• Given records:
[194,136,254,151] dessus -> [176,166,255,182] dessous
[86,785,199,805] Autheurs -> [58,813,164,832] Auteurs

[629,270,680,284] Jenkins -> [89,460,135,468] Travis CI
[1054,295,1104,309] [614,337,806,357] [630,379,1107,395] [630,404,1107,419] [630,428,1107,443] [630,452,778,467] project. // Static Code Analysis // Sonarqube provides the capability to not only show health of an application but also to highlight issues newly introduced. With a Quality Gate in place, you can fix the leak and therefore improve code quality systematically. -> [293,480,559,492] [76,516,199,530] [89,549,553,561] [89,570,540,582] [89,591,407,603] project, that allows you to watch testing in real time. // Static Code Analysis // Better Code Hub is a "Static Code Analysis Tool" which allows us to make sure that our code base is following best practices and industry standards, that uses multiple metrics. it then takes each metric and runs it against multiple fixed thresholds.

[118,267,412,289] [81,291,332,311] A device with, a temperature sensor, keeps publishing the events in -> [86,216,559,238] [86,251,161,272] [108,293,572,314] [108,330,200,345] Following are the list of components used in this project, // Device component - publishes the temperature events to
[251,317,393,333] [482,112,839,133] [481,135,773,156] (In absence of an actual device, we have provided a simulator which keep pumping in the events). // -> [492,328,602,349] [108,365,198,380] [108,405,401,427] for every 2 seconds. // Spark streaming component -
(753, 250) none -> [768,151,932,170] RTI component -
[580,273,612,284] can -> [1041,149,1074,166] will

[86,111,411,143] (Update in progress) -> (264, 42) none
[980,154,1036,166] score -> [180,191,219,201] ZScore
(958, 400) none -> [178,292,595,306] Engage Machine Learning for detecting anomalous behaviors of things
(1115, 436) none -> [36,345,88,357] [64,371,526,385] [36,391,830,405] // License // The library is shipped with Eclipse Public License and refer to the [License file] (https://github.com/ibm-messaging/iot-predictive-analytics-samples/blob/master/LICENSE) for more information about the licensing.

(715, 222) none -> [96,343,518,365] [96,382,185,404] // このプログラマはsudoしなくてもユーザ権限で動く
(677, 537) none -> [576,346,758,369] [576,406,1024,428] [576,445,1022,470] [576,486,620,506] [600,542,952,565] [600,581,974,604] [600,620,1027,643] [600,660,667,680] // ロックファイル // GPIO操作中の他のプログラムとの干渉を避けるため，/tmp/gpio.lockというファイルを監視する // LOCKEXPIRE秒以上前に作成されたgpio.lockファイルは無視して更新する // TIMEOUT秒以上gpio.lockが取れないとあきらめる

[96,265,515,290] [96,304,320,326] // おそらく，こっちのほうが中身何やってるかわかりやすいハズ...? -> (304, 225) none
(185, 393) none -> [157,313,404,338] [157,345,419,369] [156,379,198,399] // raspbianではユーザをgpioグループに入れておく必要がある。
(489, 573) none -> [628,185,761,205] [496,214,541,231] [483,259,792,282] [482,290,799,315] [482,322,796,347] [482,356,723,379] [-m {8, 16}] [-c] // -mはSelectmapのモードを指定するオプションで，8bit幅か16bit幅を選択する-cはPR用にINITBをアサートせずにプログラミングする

• Brief: Repeat the data precisely, line by line.

• Answer for the task:
[194,136,254,151] dessus -> [176,166,255,182] dessous
[86,785,199,805] Autheurs -> [58,813,164,832] Auteurs

[629,270,680,284] Jenkins -> [89,460,135,468] Travis CI
[1054,295,1104,309] [614,337,806,357] [630,379,1107,395] [630,404,1107,419] [630,428,1107,443] [630,452,778,467] project. // Static Code Analysis // Sonarqube provides the capability to not only show health of an application but also to highlight issues newly introduced. With a Quality Gate in place, you can fix the leak and therefore improve code quality systematically. -> [293,480,559,492] [76,516,199,530] [89,549,553,561] [89,570,540,582] [89,591,407,603] project, that allows you to watch testing in real time. // Static Code Analysis // Better Code Hub is a "Static Code Analysis Tool" which allows us to make sure that our code base is following best practices and industry standards, that uses multiple metrics. it then takes each metric and runs it against multiple fixed thresholds.

[118,267,412,289] [81,291,332,311] A device with, a temperature sensor, keeps publishing the events in -> [86,216,559,238] [86,251,161,272] [108,293,572,314] [108,330,200,345] Following are the list of components used in this project, // Device component - publishes the temperature events to
[251,317,393,333] [482,112,839,133] [481,135,773,156] (In absence of an actual device, we have provided a simulator which keep pumping in the events). // -> [492,328,602,349] [108,365,198,380] [108,405,401,427] for every 2 seconds. // Spark streaming component -
(753, 250) none -> [768,151,932,170] RTI component -
[580,273,612,284] can -> [1041,149,1074,166] will

[86,111,411,143] (Update in progress) -> (264, 42) none
[980,154,1036,166] score -> [180,191,219,201] ZScore
(958, 400) none -> [178,292,595,306] Engage Machine Learning for detecting anomalous behaviors of things
(1115, 436) none -> [36,345,88,357] [64,371,526,385] [36,391,830,405] // License // The library is shipped with Eclipse Public License and refer to the [License file] (https://github.com/ibm-messaging/iot-predictive-analytics-samples/blob/master/LICENSE) for more information about the licensing.

(715, 222) none -> [96,343,518,365] [96,382,185,404] // このプログラマはsudoしなくてもユーザ権限で動く
(677, 537) none -> [576,346,758,369] [576,406,1024,428] [576,445,1022,470] [576,486,620,506] [600,542,952,565] [600,581,974,604] [600,620,1027,643] [600,660,667,680] // ロックファイル // GPIO操作中の他のプログラムとの干渉を避けるため，/tmp/gpio.lockというファイルを監視する // LOCKEXPIRE秒以上前に作成されたgpio.lockファイルは無視して更新する // TIMEOUT秒以上gpio.lockが取れないとあきらめる

[96,265,515,290] [96,304,320,326] // おそらく，こっちのほうが中身何やってるかわかりやすいハズ...? -> (304, 225) none
(185, 393) none -> [157,313,404,338] [157,345,419,369] [156,379,198,399] // raspbianではユーザをgpioグループに入れておく必要がある。
(489, 573) none -> [628,185,761,205] [496,214,541,231] [483,259,792,282] [482,290,799,315] [482,322,796,347] [482,356,723,379] [-m {8, 16}] [-c] // -mはSelectmapのモードを指定するオプションで，8bit幅か16bit幅を選択する-cはPR用にINITBをアサートせずにプログラミングする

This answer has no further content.